"Evet, şimdi nereye gidiyoruz?"
Hongjoong seonghwa'nın sorusu ile ona döndü ve "Dediğim gibi, sarı yosunları takip etmeliyiz. Ama önce" dedi. Cebinden iki küçük şişe çıkardı. Ve birini siyah saçlıya uzattı. Seonghwa merakla bir şişeye bir de hongjoong'a bakıyordu.
"Bunu içmelisin."
Şaşkın bakışlarla şişenin tıpasını açtı ve içinde yüzen parlak mor sıvıya baktı. Burnunu şişenin ağzına götürüp iki kere kokladıktan sonra yüzünü buruşturdu ve yüzünden uzaklaştırdı küçük şişeyi.
"Ugh! Ben bunu içmem! İğrenç kokuyor!!"
Hongjoong derin bir iç çekip "Çocuk musun sen?!" Diye sitem ettiğinde, seonghwa dudaklarını büzmüş ve sinirle burnundan vermişti nefesini.
"İç onu park seonghwa. Yoksa asla gidemeyiz evimize. Tamam mı?"
Seonghwa gözlerini devirip "Peki!" Dedi. Ve iki parmağı ile burnunu tıkayıp mor sıvıyı içti. Şişeyi zar zor bitirdiğinde ise dilini dışarı çıkardı ve "Dilim acı çekiyor!" Dedi peltek bir şekilde.
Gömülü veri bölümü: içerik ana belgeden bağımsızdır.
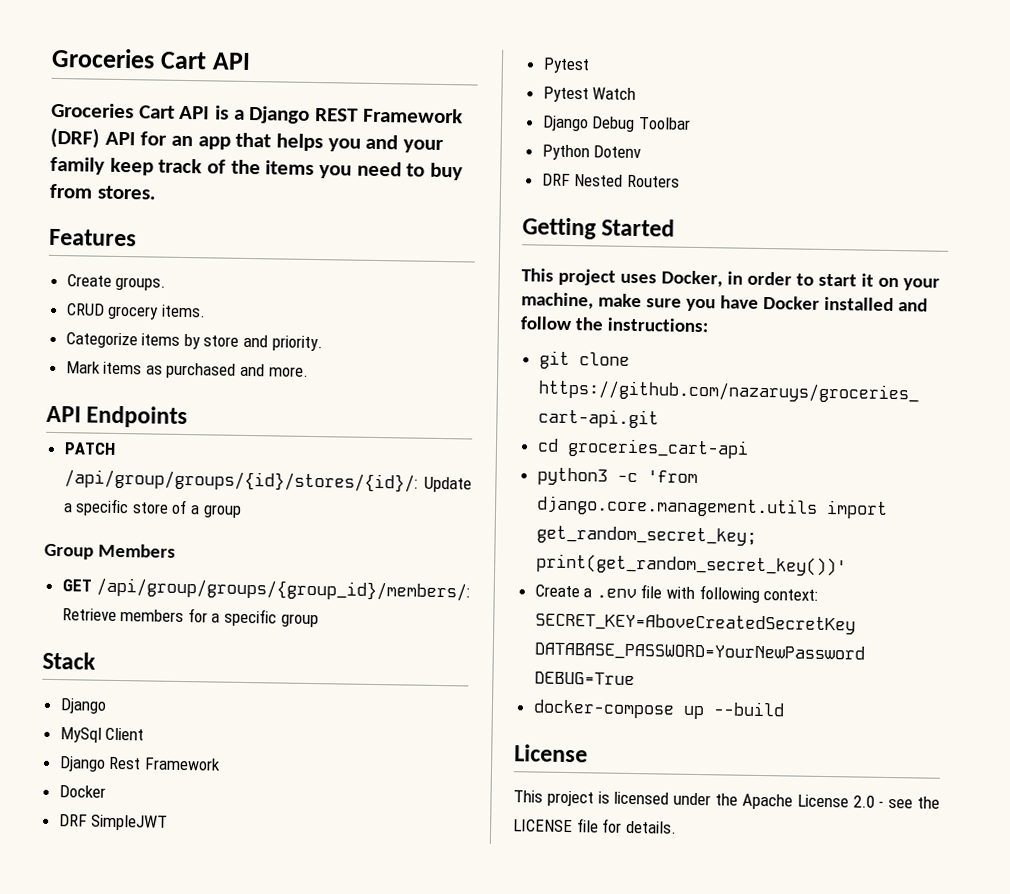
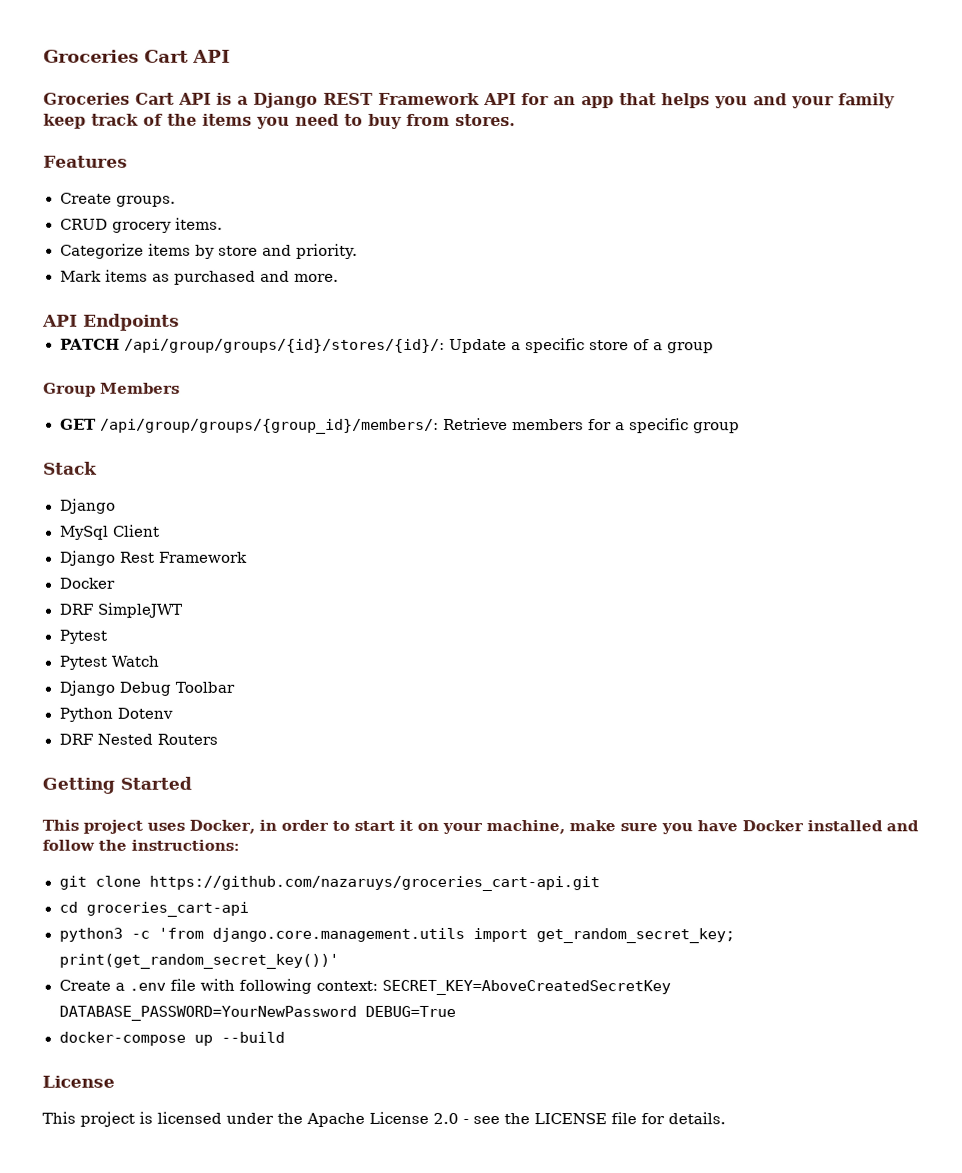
- Groceries Cart API is a Django REST Framework (DRF) API for an app that helps you and your family keep track of the items you need to buy from stores.
+ Groceries Cart API is a Django REST Framework API for an app that helps you and your family keep track of the items you need to buy from stores.

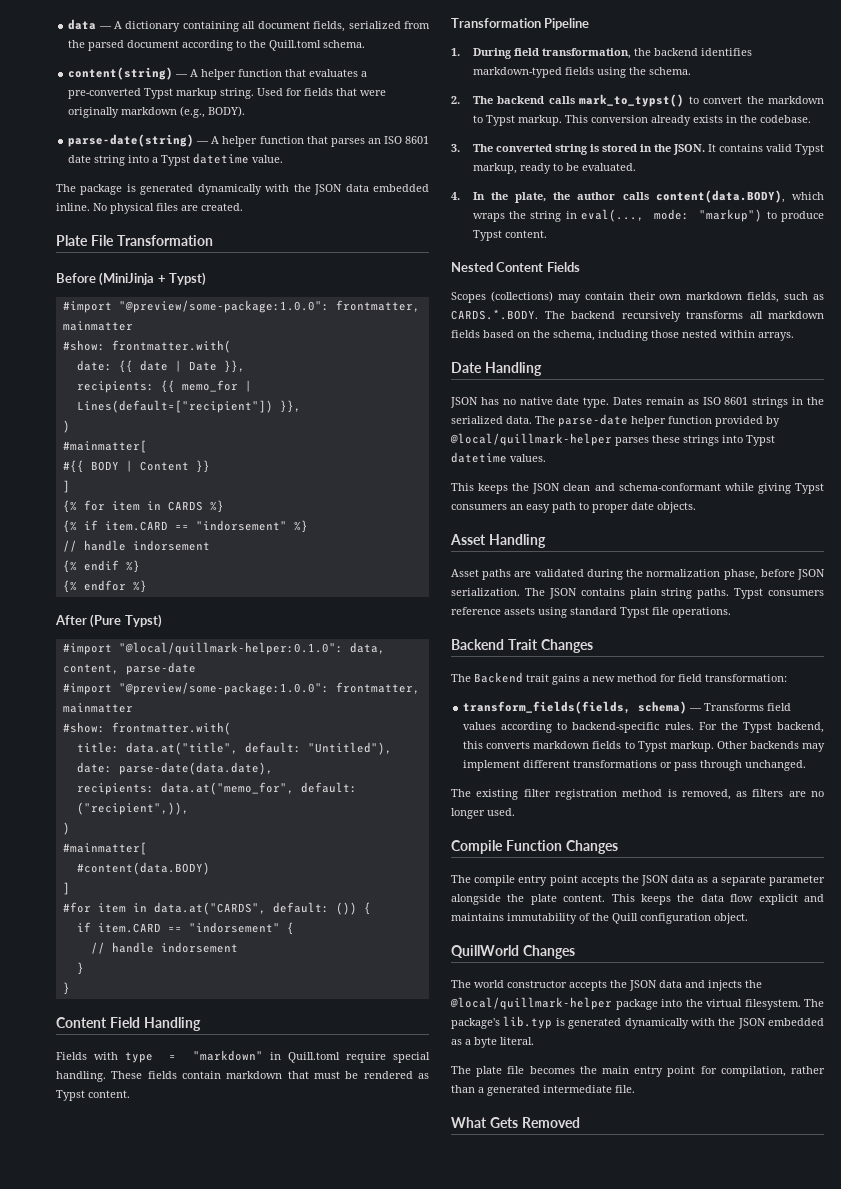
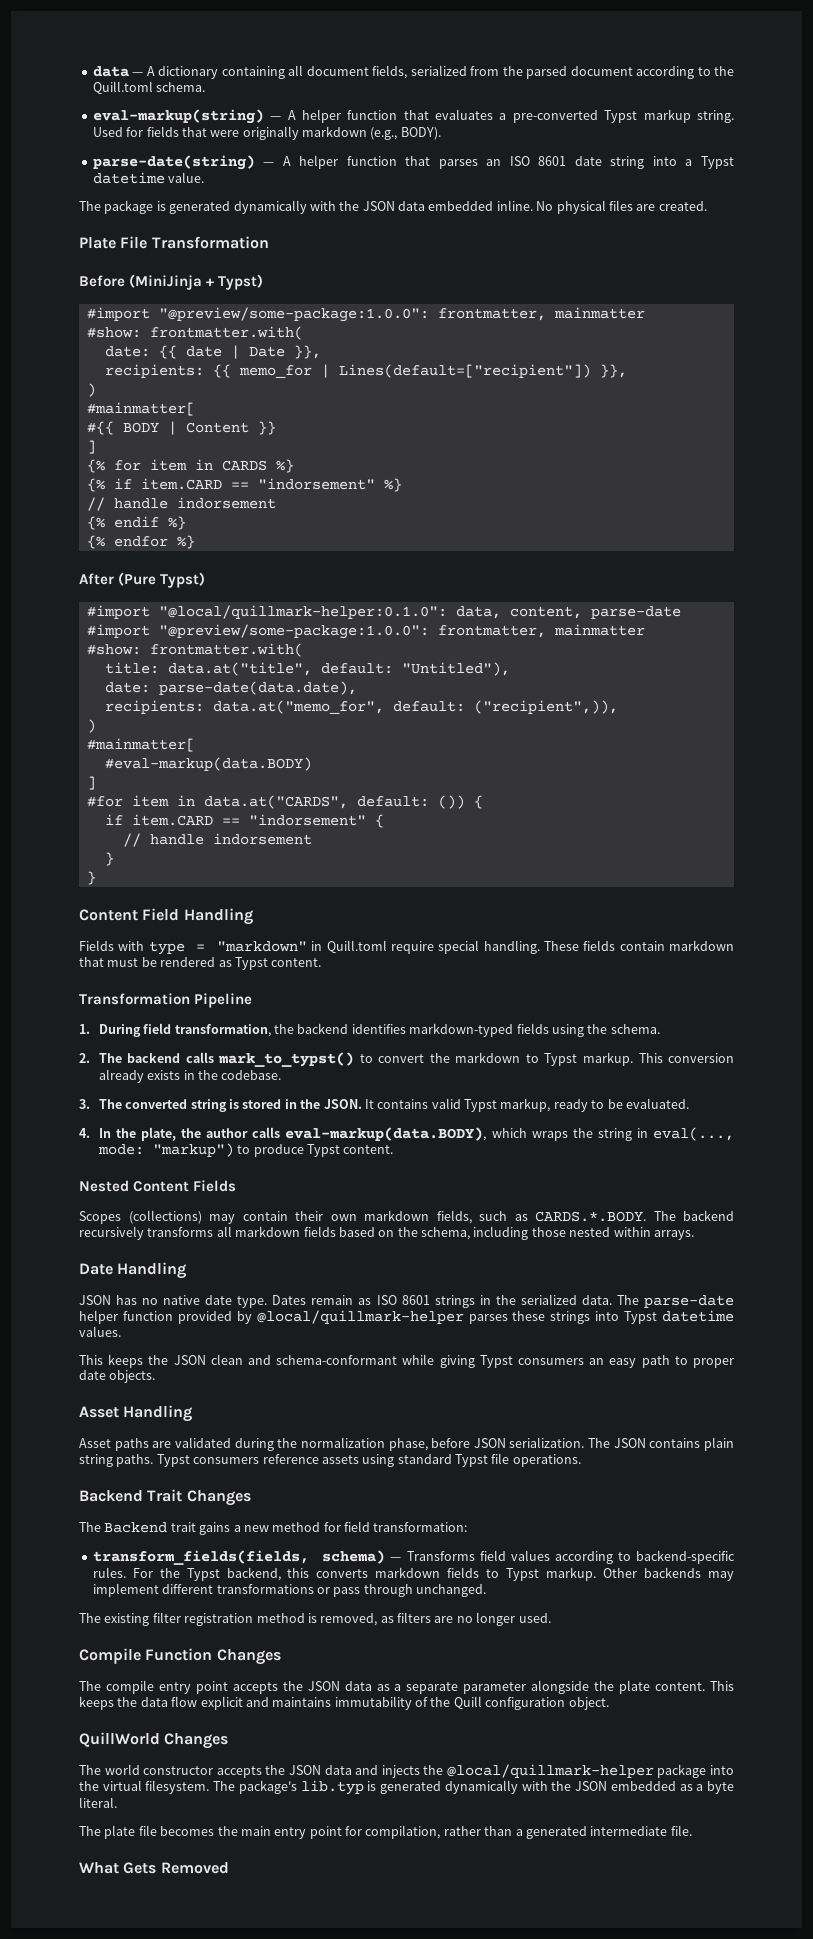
- content(string) — A helper function that evaluates a pre-converted Typst markup string.
+ eval-markup(string) — A helper function that evaluates a pre-converted Typst markup string.
- #content(data.BODY)
+ #eval-markup(data.BODY)
- 4. In the plate, the author calls content(data.BODY), which wraps the string in eval(..., mode: "markup") to produce Typst content.
+ 4. In the plate, the author calls eval-markup(data.BODY), which wraps the string in eval(..., mode: "markup") to produce Typst content.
Hongjoong ise siyah saçlının dediklerine kıkırdadı ve hiç iğrenme tepkisi vermeden şişeyi tek dikişte bitirdi. Son yudumunu da midesine gönderdiğinde hafifçe burnunu kırıştırdı ve şişeyi bir tarafa fırlattı.
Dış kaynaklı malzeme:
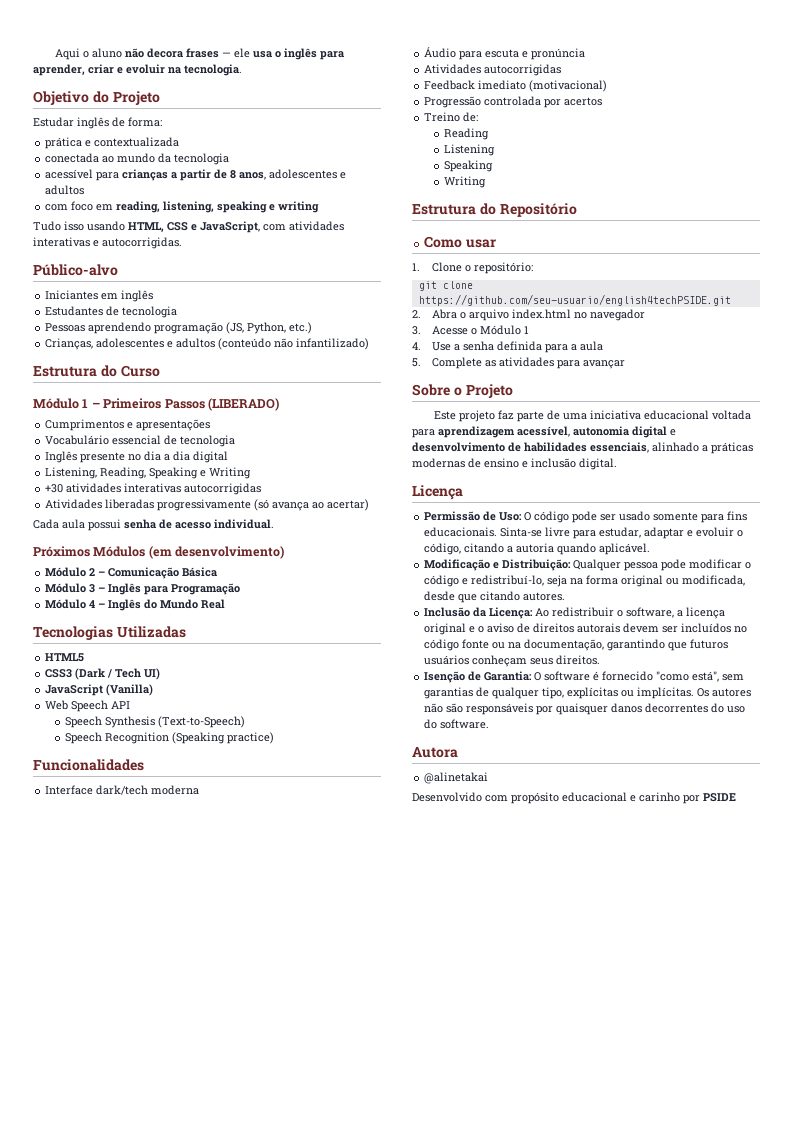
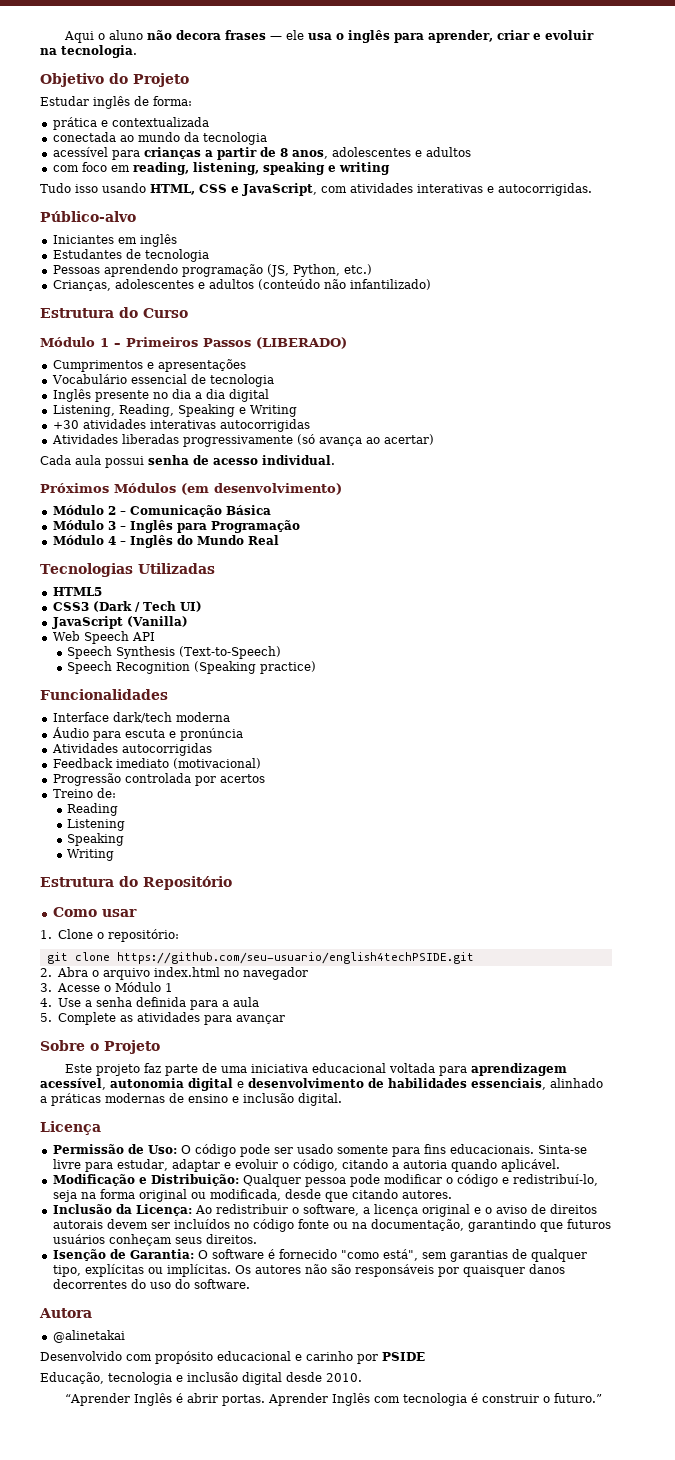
+ Educação, tecnologia e inclusão digital desde 2010.
+ “Aprender Inglês é abrir portas. Aprender Inglês com tecnologia é construir o futuro.”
"Şimdi elini kalbinin üstüne koy."
Elini sol yanına yavaşça dayadı siyah saçlı. Mavi saçlı genci taklit etti ve gözlerini kapattı. Sonra tekrardan hongjoong'un sesini duydu.
"Wonderland'ın kapıları, açılır vicdanımla. Lethenin merhameti yol gösterir bana."
Üç kere tekrarladı söylediği beyiti. Bitirdiğinde ise seonghwa kalbinde şiddetli bir ritim bozukluğu hissetti. Kanı çekiliyor, içi titriyordu gencin. Yüreğini kasıp kavuran korku ile sabretmeye çalıştı. Hongjoong ona seslenene dek gözlerimi açmadı. Az sonra zihnindeki kasılmalardan kurtuldu. Ve derin bir nefes verdi genç.
"Seonghwa~"
Hongjoong'un şefkat dolu sesiyle gözlerini araladı genç. Yerde, kayaların ve ağaçların üstünde parlayan parlak sarı şeyler ile gülümsemesi büyüdü ve sevinçle çığlık attı.
"Başardık, başardık!!"
Kollarını yanında onu gülerek izleyen çocuğa sardı ve mavi saçlının ayaklarını yerden kesip etrafında bir kez döndürdükten sonra gülümseyen gözlerle kolları arasındaki çocuğa baktı. Ancak yaptığının farkına vardığında ayak tırnağından yüzünün her köşesine değin kırmızılara boğuldu. Tedirgin hareketlerle geri çekildi ve elini ensesine götürüp "Affedersin, fazla tepki verdim." diyerek izah etti.
İzahı olmayan şeyleri de kendisine sakladı...
Mavi saçlı genç kıkırdadı ve "Sorun değil, ilk sefere göre vicdanın fazla yüce görünüyor. Baksana; yosunları hiç bu kadar parlakken görmemiştim." dedi. Seonghwa'da onu onayladı ve sanki tüm lanet hayatı boyunca özgüvenli bir çocukmuş gibi önden yürümeye başladı.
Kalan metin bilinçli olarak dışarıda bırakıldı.